The catches to weigh
- You receive USDC, not dollars. You hold a stablecoin until you convert it, which carries its own considerations.
- The rate is variable and uncapped. Your cost can rise with the market; there is no fixed-rate option.
- Liquidation is automatic and immediate. No human grace period, unlike many centralized lenders.
- Two layers of trust. Smart-contract and oracle risk on Morpho, plus Coinbase's custody of the BTC backing cbBTC.
- Availability. Offered to US residents except New York (and the UK) as of this writing.
Tax
Borrowing against Bitcoin is generally not a taxable event, because you are borrowing rather than selling. The one-to-one conversion to cbBTC is a genuinely unsettled question: there is no IRS guidance, and tax professionals disagree on whether wrapping is a taxable swap or a non-event. A liquidation, however, is a disposition of your crypto and can be taxable. Read our explainer on whether borrowing against Bitcoin is taxable and confirm your situation with a CPA. This is not tax advice.

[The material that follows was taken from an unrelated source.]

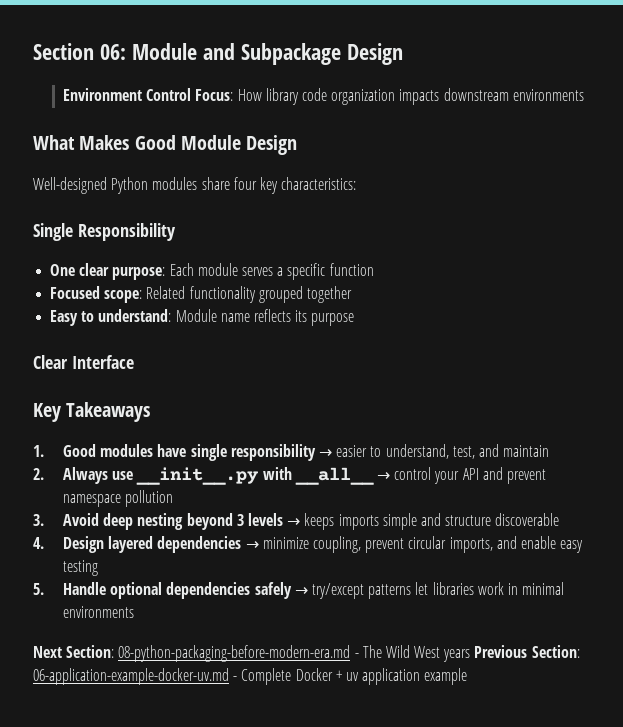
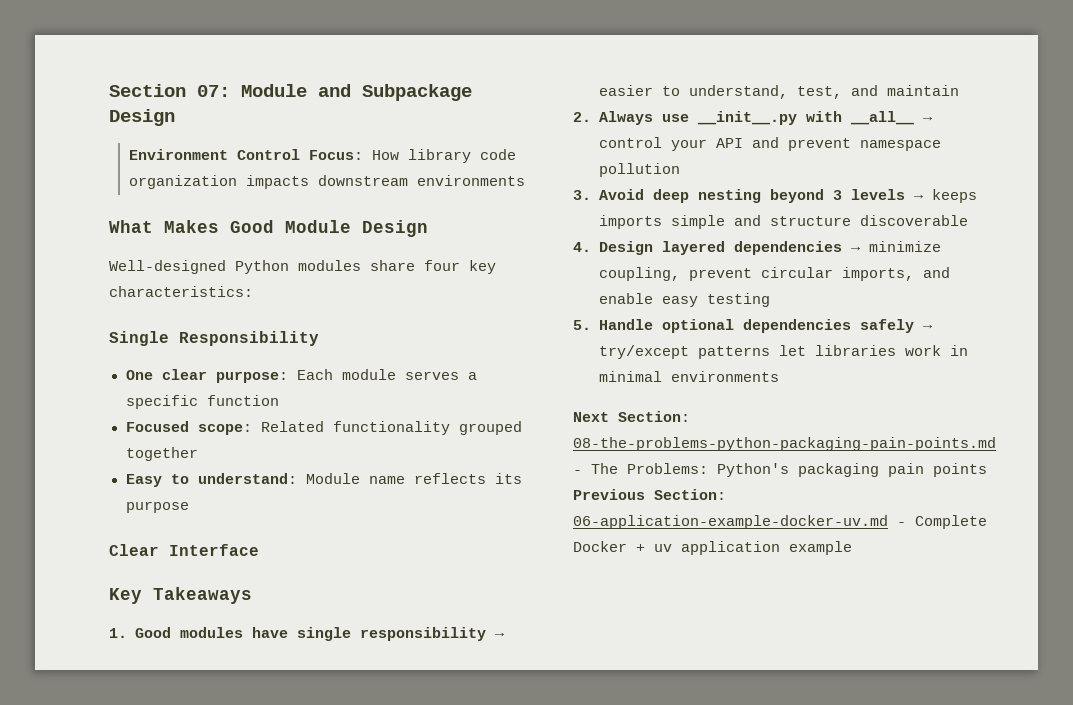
- Section 06: Module and Subpackage Design
+ Section 07: Module and Subpackage Design
- Next Section: 08-python-packaging-before-modern-era.md - The Wild West years Previous Section: 06-application-example-docker-uv.md - Complete Docker + uv application example
+ Next Section: 08-the-problems-python-packaging-pain-points.md - The Problems: Python's packaging pain points Previous Section: 06-application-example-docker-uv.md - Complete Docker + uv application example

The separate Coinbase mortgage
Worth clearing up, because the names blur: Coinbase and Better also launched a Bitcoin-collateralized mortgage in 2026, and the first Fannie Mae-eligible one closed in June 2026. That is a different product on different rails, a conforming home loan plus a private down-payment loan secured by crypto held in Better's custodial account on Coinbase Prime. It is not the cbBTC-on-Morpho USDC loan reviewed here.
How Coinbase compares
Coinbase's loan is not directly comparable to the US dollar loans in our main comparison, because it pays a stablecoin, floats its rate, and uses smart-contract custody on top of Coinbase's BTC custody. That is exactly why we cover it here rather than in the table. If you want US dollars from a company with a defined cure period and human support, a centralized lender is a different tool: compare the US options, including custody and rehypothecation posture, in our comparison table, and see where their rates stand in the BOB Bitcoin Loan Rate Index. If avoiding any re-lending of your collateral is the priority, our lenders that do not rehypothecate page is a good start.
Who it suits
The Coinbase loan fits someone who already holds BTC on Coinbase, wants liquidity fast, is comfortable holding USDC, and understands they are using a DeFi protocol with automatic liquidation on top of Coinbase's custody. If you would rather borrow US dollars from a company with a cure period and a support line, start with our Bitcoin loan comparison instead.